Task statement:
Before you return the entries below, strip out the pictures and keep all else exact.

Task input:
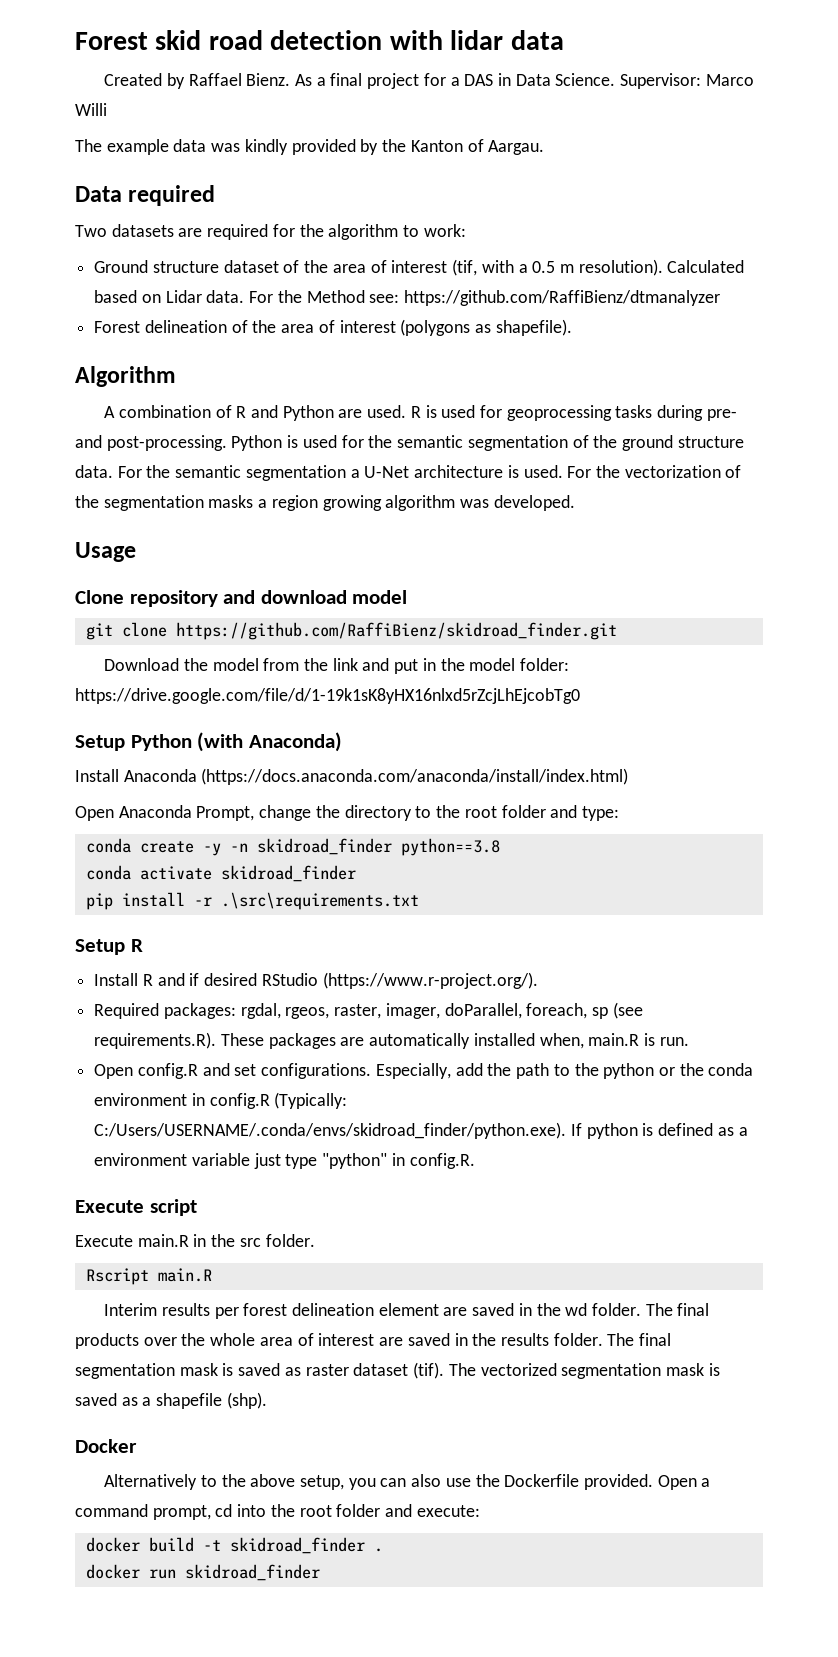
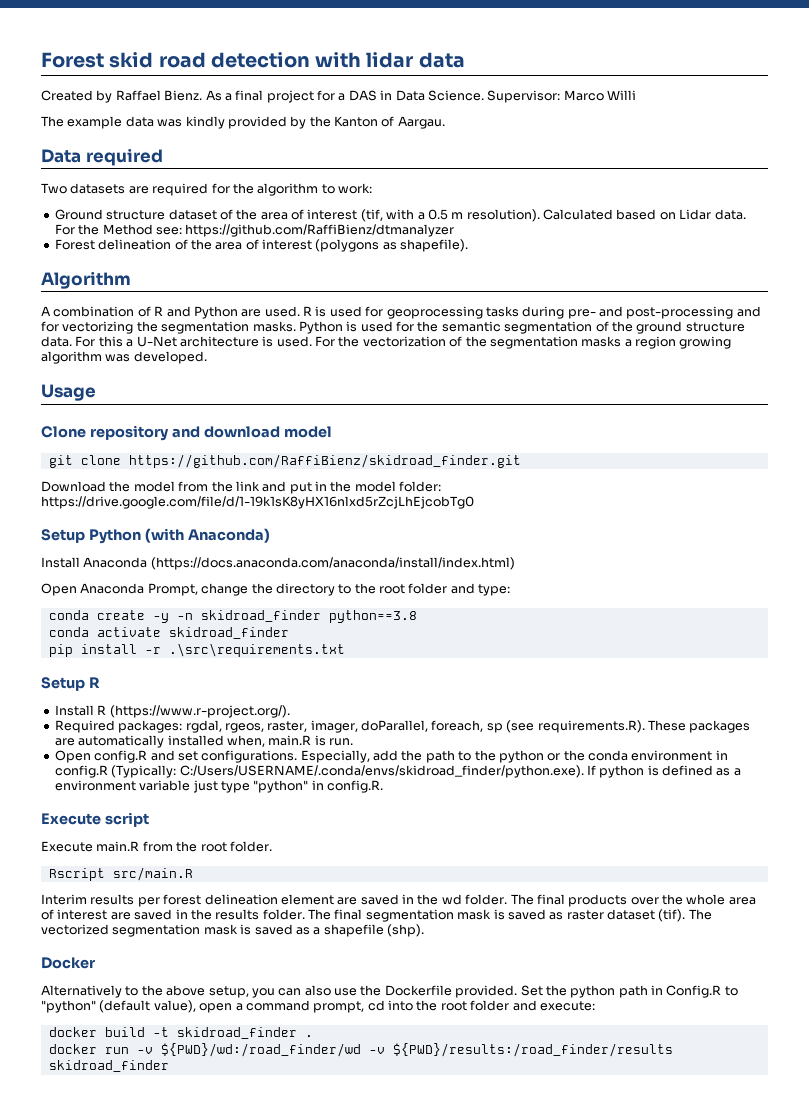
[106,435,227,451] post-processing. -> [626,306,761,319] [41,321,296,334] post-processing and for vectorizing the segmentation masks.
[146,465,346,481] the semantic segmentation -> [98,336,123,347] this
[157,973,318,986] and if desired RStudio -> (107, 710) none
[193,1234,261,1247] in the src -> [142,841,227,852] from the root
[157,1268,212,1282] main.R -> [112,867,193,881] src/main.R
[657,1475,697,1490] Open -> [520,985,738,998] [41,1000,233,1013] Set the python path in Config.R to "python" (default value), open
(176, 1574) none -> [136,1043,673,1057] -v ${PWD}/wd:/road_finder/wd -v ${PWD}/results:/road_finder/results

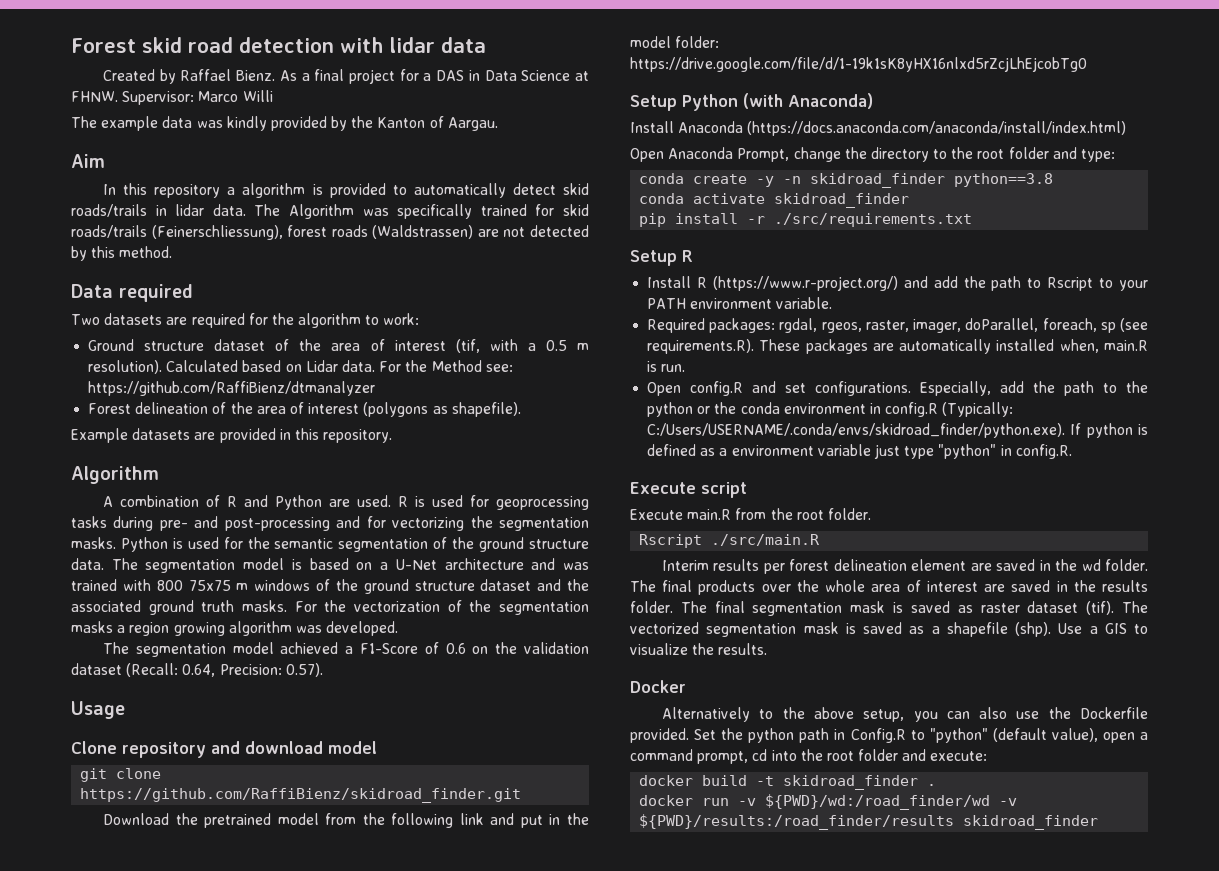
[427,90,484,101] Science. -> [521,70,589,81] [71,91,118,102] Science at FHNW.
(445, 122) none -> [71,154,105,168] [103,183,589,198] [71,204,590,219] [71,225,589,240] [71,246,173,261] // Aim // In this repository a algorithm is provided to automatically detect skid roads/trails in lidar data. The Algorithm was specifically trained for skid roads/trails (Feinerschliessung), forest roads (Waldstrassen) are not detected by this method.
(469, 245) none -> [71,428,393,443] // Example datasets are provided in this repository.
[75,336,312,347] For this a U-Net architecture is used. -> [111,558,590,573] [71,579,589,594] [71,600,287,615] The segmentation model is based on a U-Net architecture and was trained with 800 75x75 m windows of the ground structure dataset and the associated ground truth masks.
(207, 357) none -> [103,642,590,657] [71,663,323,677] // The segmentation model achieved a F1-Score of 0.6 on the validation dataset (Recall: 0.64, Precision: 0.57).
(131, 486) none -> [204,813,272,828] pretrained
(233, 486) none -> [391,813,454,828] following
[168,643,345,657] .\src\requirements.txt -> [774,213,973,227] ./src/requirements.txt
[109,705,290,718] (https://www.r-project.org/). -> [712,276,1148,291] [647,297,833,309] (https://www.r-project.org/) and add the path to Rscript to your PATH environment variable.
[112,867,193,881] src/main.R -> [711,534,821,546] ./src/main.R
(424, 930) none -> [1058,623,1148,634] [630,643,768,655] Use a GIS to visualize the results.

Reply to the exercise:
[106,435,227,451] post-processing. -> [626,306,761,319] [41,321,296,334] post-processing and for vectorizing the segmentation masks.
[146,465,346,481] the semantic segmentation -> [98,336,123,347] this
[157,973,318,986] and if desired RStudio -> (107, 710) none
[193,1234,261,1247] in the src -> [142,841,227,852] from the root
[157,1268,212,1282] main.R -> [112,867,193,881] src/main.R
[657,1475,697,1490] Open -> [520,985,738,998] [41,1000,233,1013] Set the python path in Config.R to "python" (default value), open
(176, 1574) none -> [136,1043,673,1057] -v ${PWD}/wd:/road_finder/wd -v ${PWD}/results:/road_finder/results

[427,90,484,101] Science. -> [521,70,589,81] [71,91,118,102] Science at FHNW.
(445, 122) none -> [71,154,105,168] [103,183,589,198] [71,204,590,219] [71,225,589,240] [71,246,173,261] // Aim // In this repository a algorithm is provided to automatically detect skid roads/trails in lidar data. The Algorithm was specifically trained for skid roads/trails (Feinerschliessung), forest roads (Waldstrassen) are not detected by this method.
(469, 245) none -> [71,428,393,443] // Example datasets are provided in this repository.
[75,336,312,347] For this a U-Net architecture is used. -> [111,558,590,573] [71,579,589,594] [71,600,287,615] The segmentation model is based on a U-Net architecture and was trained with 800 75x75 m windows of the ground structure dataset and the associated ground truth masks.
(207, 357) none -> [103,642,590,657] [71,663,323,677] // The segmentation model achieved a F1-Score of 0.6 on the validation dataset (Recall: 0.64, Precision: 0.57).
(131, 486) none -> [204,813,272,828] pretrained
(233, 486) none -> [391,813,454,828] following
[168,643,345,657] .\src\requirements.txt -> [774,213,973,227] ./src/requirements.txt
[109,705,290,718] (https://www.r-project.org/). -> [712,276,1148,291] [647,297,833,309] (https://www.r-project.org/) and add the path to Rscript to your PATH environment variable.
[112,867,193,881] src/main.R -> [711,534,821,546] ./src/main.R
(424, 930) none -> [1058,623,1148,634] [630,643,768,655] Use a GIS to visualize the results.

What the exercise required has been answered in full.